### Task material
==============================

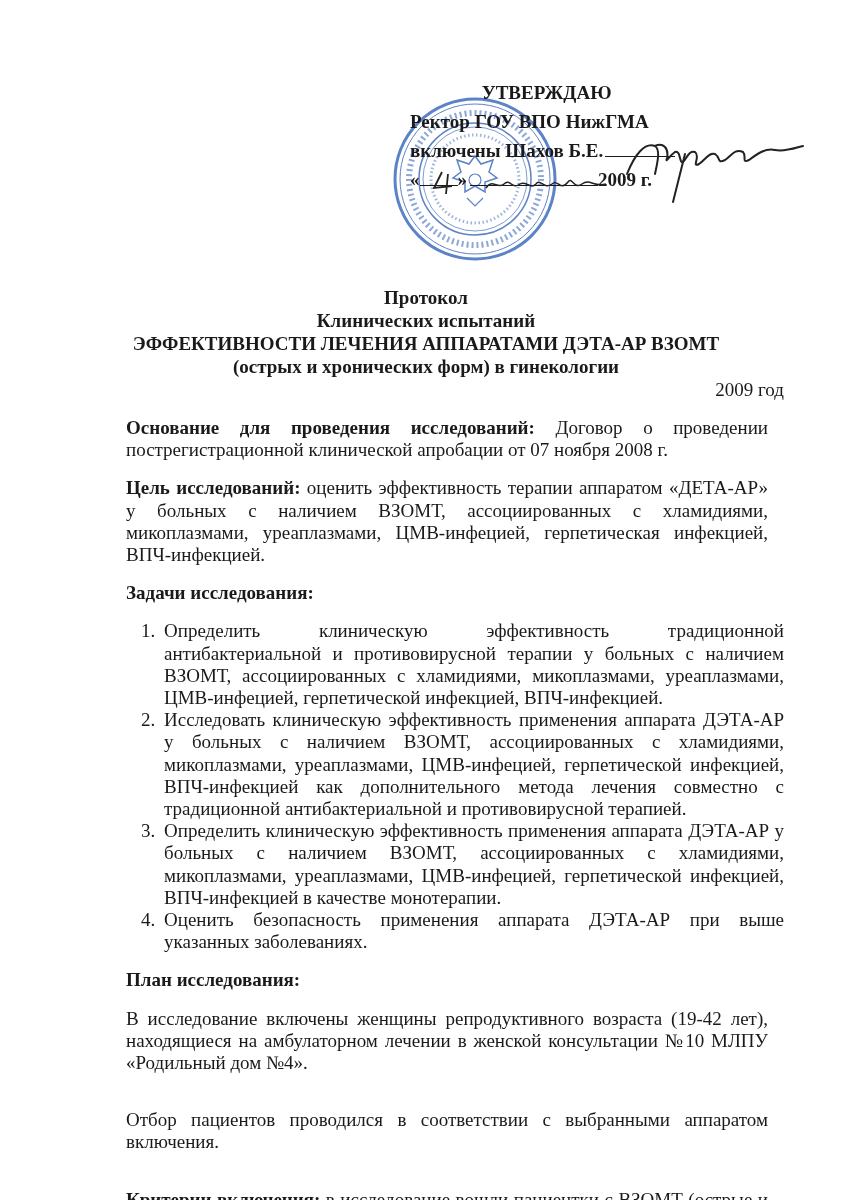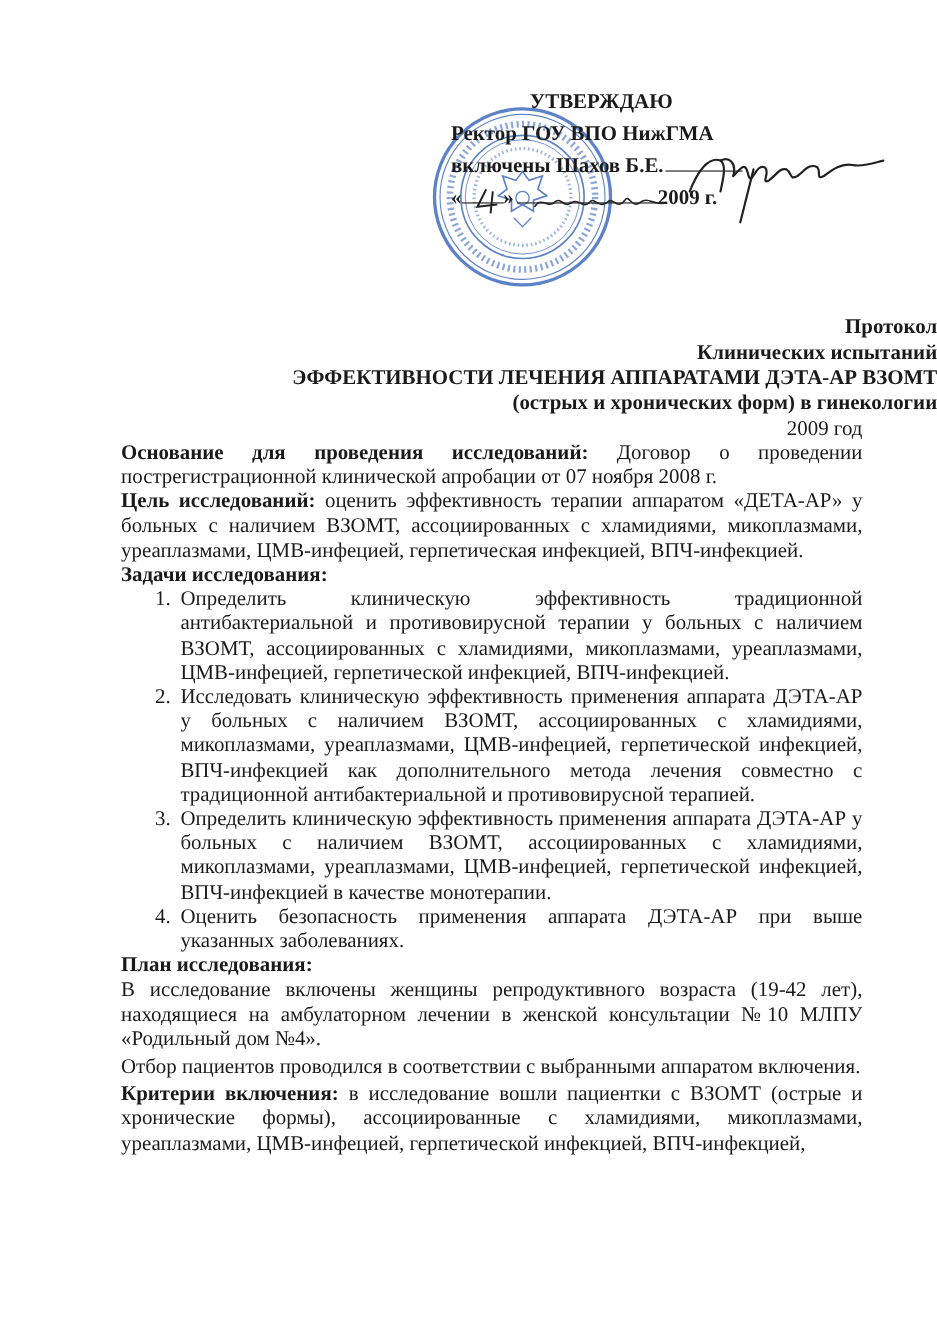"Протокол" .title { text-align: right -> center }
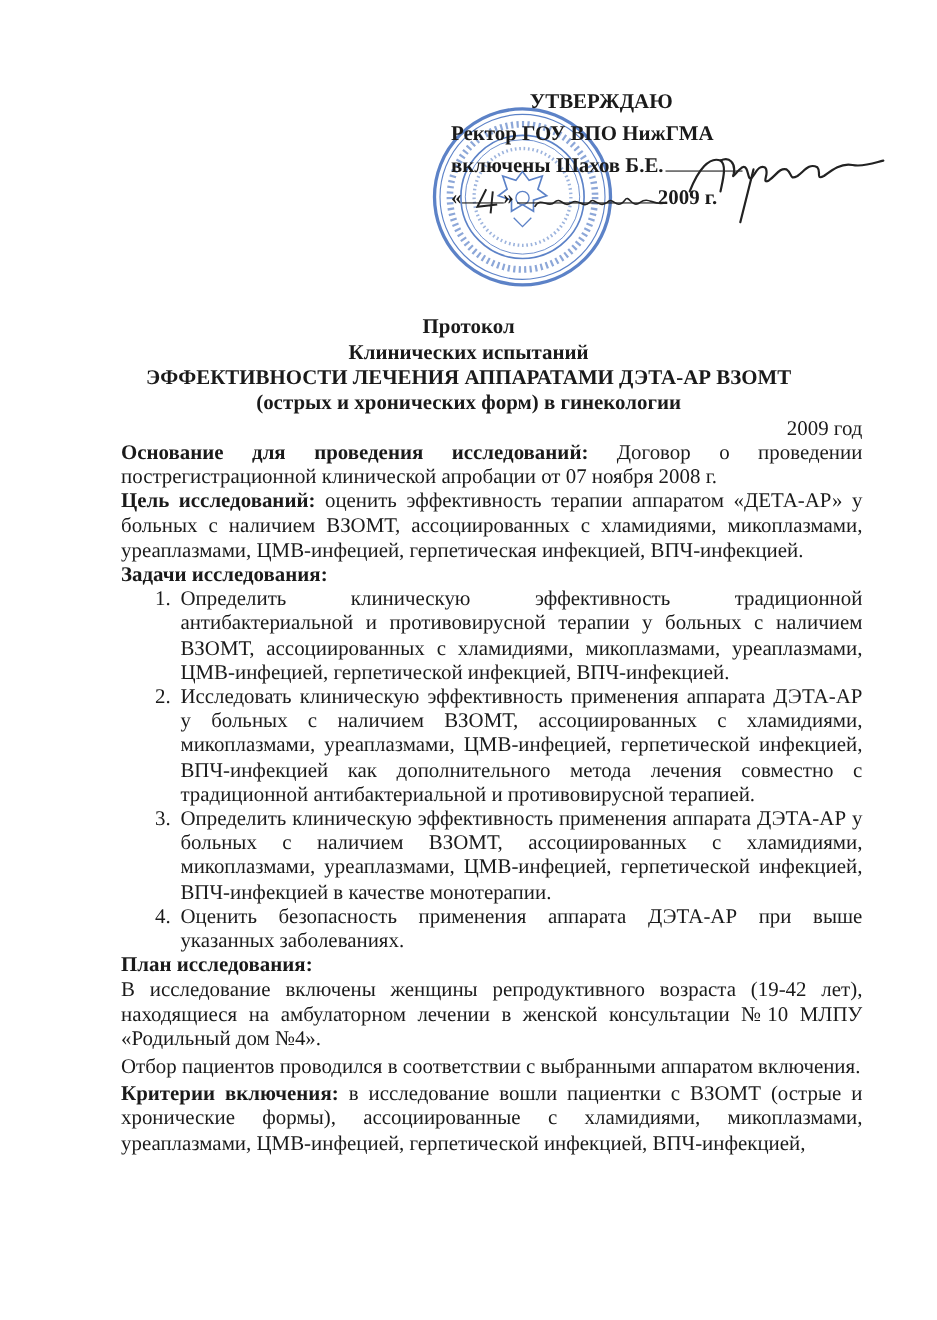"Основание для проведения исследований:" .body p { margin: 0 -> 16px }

==============================

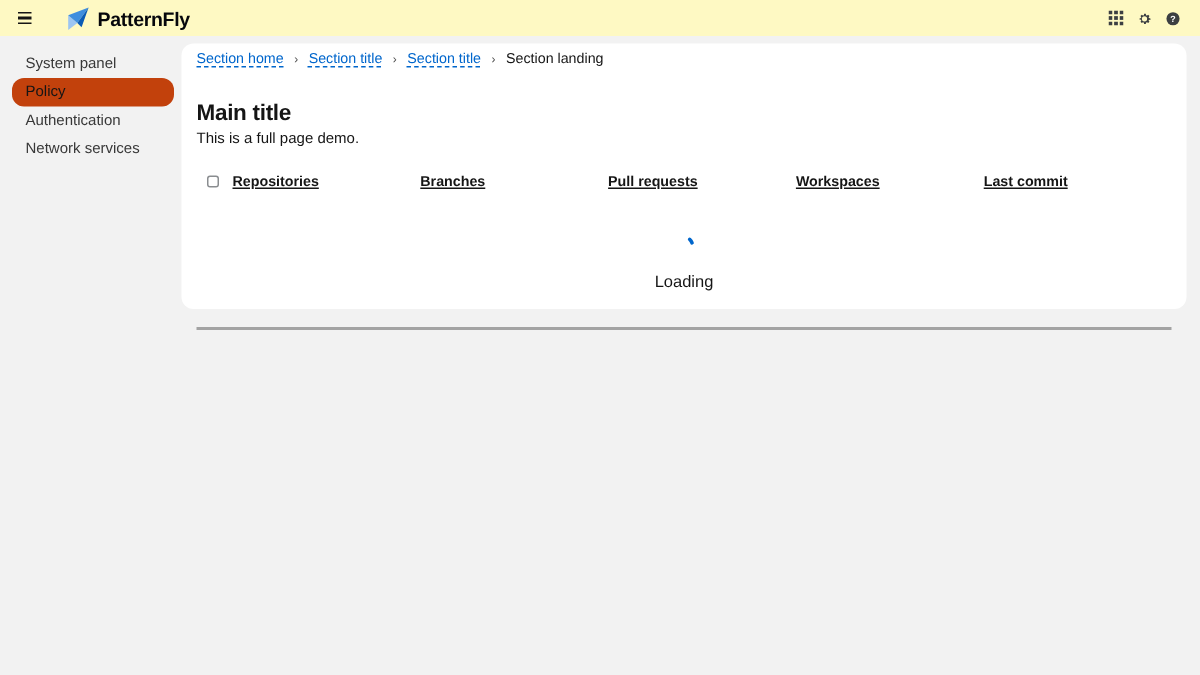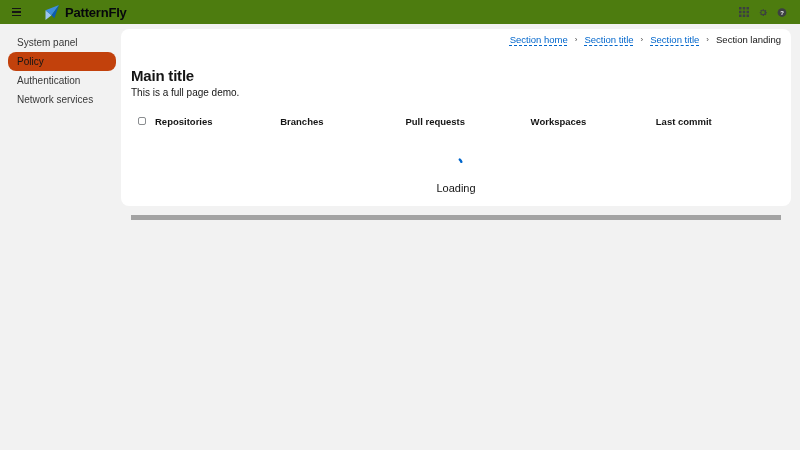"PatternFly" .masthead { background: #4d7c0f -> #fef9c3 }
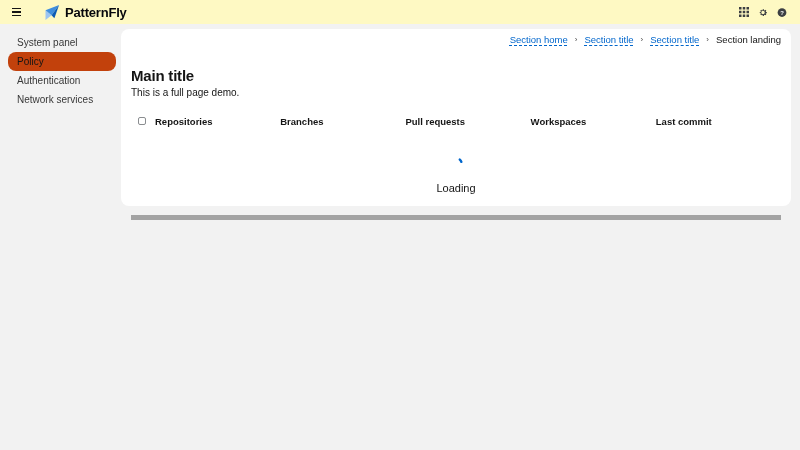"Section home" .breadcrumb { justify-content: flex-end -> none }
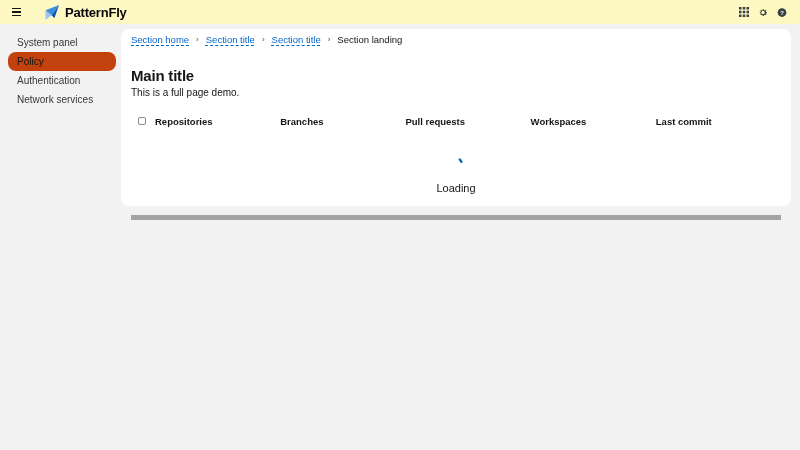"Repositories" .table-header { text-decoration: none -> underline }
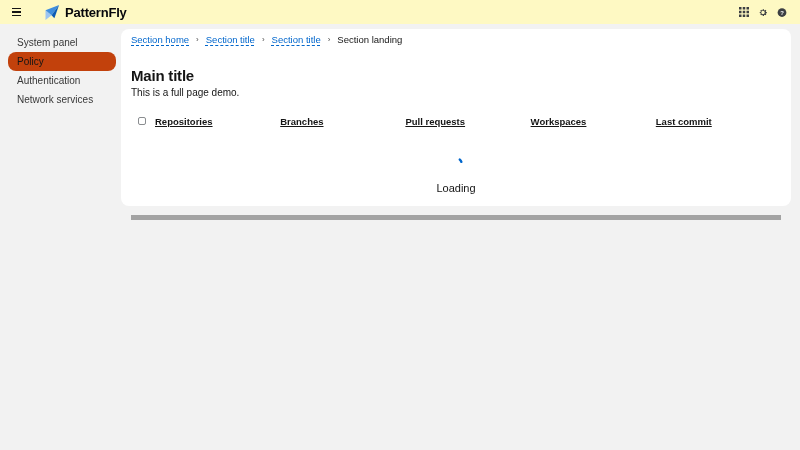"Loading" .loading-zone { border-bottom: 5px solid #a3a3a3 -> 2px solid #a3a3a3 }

==============================

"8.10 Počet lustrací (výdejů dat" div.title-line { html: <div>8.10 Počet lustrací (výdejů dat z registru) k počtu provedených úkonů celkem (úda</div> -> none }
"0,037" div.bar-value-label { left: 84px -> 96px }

==============================

### What to work on
Give again the stretch of lines above from the one with "justify-content: flex-end ->" through the one with "border-bottom: 5px solid", both ends kept, and copy no pictures.

### Answer for the task
"Section home" .breadcrumb { justify-content: flex-end -> none }
"Repositories" .table-header { text-decoration: none -> underline }
"Loading" .loading-zone { border-bottom: 5px solid #a3a3a3 -> 2px solid #a3a3a3 }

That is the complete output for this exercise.